Web document revisions
====
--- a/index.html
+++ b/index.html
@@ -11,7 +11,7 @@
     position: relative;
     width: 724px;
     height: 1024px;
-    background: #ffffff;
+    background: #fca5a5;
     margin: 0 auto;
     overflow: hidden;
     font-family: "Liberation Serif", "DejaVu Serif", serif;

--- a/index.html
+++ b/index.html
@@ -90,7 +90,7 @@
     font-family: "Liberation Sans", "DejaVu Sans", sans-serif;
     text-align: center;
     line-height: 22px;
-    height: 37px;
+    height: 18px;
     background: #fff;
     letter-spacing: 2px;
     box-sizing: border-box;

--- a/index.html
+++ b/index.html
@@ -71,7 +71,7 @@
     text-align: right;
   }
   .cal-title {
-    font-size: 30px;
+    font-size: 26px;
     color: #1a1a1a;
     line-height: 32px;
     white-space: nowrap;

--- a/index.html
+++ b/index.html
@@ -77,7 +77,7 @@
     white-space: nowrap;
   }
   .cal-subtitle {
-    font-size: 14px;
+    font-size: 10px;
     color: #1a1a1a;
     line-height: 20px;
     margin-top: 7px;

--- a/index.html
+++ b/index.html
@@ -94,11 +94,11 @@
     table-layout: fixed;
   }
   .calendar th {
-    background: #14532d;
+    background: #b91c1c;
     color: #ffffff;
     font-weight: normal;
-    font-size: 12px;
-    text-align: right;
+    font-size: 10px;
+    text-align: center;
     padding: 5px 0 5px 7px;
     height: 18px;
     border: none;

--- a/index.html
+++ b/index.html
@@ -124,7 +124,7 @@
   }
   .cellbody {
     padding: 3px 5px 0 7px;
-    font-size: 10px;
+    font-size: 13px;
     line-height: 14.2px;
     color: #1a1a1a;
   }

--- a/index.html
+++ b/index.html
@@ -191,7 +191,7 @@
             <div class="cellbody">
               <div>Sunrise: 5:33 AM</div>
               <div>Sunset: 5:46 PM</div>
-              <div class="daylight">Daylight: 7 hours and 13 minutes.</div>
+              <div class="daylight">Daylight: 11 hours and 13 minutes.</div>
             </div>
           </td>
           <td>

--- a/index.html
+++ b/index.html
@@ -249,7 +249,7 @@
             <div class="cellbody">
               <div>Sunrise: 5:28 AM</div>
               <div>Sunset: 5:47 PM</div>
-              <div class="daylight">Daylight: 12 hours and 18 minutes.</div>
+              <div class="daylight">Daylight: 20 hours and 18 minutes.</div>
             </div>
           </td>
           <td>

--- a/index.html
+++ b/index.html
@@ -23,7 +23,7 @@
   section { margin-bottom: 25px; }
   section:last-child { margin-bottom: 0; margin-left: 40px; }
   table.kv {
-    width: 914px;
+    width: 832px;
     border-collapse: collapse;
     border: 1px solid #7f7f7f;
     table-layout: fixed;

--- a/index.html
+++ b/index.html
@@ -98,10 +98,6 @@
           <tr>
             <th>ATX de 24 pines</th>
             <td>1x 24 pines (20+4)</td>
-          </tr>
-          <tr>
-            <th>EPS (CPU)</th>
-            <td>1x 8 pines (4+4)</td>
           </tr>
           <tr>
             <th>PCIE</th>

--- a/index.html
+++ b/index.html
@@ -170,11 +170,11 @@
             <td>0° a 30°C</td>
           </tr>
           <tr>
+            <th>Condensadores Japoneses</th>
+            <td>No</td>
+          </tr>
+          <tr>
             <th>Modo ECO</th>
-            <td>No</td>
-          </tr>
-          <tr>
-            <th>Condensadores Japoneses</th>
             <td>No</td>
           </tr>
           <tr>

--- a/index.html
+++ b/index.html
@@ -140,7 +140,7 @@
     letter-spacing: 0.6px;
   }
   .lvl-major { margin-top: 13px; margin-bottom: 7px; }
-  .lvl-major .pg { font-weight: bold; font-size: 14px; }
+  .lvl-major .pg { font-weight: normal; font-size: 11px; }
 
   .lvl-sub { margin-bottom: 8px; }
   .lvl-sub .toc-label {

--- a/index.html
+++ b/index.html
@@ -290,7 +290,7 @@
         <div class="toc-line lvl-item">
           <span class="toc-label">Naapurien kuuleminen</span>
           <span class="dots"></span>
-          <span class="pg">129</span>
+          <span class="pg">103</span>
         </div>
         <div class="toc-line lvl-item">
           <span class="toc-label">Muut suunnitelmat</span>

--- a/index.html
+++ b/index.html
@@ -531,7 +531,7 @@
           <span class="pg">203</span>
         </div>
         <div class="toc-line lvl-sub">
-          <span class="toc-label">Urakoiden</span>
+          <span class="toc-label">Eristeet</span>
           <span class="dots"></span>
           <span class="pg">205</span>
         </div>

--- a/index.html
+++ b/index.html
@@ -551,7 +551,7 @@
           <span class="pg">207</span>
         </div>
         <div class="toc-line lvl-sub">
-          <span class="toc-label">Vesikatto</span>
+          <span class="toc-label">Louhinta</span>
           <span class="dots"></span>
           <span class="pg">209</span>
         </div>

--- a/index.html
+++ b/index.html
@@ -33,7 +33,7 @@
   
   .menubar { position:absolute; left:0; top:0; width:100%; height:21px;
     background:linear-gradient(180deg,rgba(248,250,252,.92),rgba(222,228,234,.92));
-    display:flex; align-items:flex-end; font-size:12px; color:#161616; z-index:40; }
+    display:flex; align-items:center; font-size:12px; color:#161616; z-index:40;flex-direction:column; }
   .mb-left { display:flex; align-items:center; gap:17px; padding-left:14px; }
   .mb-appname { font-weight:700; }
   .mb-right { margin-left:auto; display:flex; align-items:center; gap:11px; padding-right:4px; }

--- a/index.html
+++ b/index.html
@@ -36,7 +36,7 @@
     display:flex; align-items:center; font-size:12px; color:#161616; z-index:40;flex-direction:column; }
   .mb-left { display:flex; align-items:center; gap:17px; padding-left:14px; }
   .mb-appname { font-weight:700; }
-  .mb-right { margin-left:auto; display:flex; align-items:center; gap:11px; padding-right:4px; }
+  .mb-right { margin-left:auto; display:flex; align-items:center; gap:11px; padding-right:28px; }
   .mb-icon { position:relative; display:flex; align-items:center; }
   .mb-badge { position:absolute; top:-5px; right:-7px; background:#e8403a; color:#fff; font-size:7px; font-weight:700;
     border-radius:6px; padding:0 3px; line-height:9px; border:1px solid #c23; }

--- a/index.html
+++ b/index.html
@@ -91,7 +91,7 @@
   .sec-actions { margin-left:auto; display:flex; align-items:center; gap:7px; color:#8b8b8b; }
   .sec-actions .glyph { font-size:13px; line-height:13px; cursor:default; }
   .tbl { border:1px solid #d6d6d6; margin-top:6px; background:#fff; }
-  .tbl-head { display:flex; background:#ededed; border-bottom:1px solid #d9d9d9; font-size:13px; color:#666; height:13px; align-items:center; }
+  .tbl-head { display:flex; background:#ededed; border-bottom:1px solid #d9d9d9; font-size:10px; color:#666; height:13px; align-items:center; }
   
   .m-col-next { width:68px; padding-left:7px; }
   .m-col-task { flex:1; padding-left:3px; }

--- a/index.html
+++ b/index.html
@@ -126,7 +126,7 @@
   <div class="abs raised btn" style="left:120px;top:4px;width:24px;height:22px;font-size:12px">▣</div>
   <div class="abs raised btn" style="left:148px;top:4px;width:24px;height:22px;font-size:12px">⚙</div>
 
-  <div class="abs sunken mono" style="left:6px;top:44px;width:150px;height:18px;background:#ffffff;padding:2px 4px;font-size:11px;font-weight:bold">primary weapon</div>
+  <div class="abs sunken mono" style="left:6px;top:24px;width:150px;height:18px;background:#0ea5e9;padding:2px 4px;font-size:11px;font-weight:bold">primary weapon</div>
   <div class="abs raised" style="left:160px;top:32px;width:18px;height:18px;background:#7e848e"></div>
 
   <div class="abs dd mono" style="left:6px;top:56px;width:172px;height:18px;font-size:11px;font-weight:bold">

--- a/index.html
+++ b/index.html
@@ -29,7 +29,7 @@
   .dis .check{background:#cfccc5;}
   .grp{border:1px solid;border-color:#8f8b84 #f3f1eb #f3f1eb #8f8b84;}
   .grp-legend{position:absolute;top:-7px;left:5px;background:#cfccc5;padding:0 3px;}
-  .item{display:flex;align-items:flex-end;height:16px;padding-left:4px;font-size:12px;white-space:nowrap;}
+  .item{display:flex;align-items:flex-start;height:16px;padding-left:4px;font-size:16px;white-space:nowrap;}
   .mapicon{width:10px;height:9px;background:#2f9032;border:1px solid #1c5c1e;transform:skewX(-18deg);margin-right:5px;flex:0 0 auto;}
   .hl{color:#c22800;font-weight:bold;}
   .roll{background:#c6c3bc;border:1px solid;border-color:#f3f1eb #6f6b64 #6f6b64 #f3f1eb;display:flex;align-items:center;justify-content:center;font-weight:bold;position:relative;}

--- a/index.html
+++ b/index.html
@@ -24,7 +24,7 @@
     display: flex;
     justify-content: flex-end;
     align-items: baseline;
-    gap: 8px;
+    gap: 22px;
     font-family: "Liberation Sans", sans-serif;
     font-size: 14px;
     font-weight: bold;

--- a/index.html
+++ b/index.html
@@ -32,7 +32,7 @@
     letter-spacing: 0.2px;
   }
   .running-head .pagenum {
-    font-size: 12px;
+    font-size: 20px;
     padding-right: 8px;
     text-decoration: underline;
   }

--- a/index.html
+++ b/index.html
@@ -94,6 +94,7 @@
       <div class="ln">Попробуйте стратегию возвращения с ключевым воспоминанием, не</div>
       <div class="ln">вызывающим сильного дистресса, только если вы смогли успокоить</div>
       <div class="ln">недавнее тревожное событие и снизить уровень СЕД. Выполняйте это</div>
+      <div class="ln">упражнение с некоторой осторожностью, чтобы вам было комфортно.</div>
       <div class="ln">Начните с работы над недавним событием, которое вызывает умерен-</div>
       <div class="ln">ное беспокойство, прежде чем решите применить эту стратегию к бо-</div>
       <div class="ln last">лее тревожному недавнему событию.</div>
====
* [Your task]:
Take the lines above from the one containing "width: 724px;" to the one containing "box-sizing: border-box;" and retype them exactly, both ends included, with nothing added.

* [Answer to the problem]:
     width: 724px;
     height: 1024px;
-    background: #ffffff;
+    background: #fca5a5;
     margin: 0 auto;
     overflow: hidden;
     font-family: "Liberation Serif", "DejaVu Serif", serif;

--- a/index.html
+++ b/index.html
@@ -90,7 +90,7 @@
     font-family: "Liberation Sans", "DejaVu Sans", sans-serif;
     text-align: center;
     line-height: 22px;
-    height: 37px;
+    height: 18px;
     background: #fff;
     letter-spacing: 2px;
     box-sizing: border-box;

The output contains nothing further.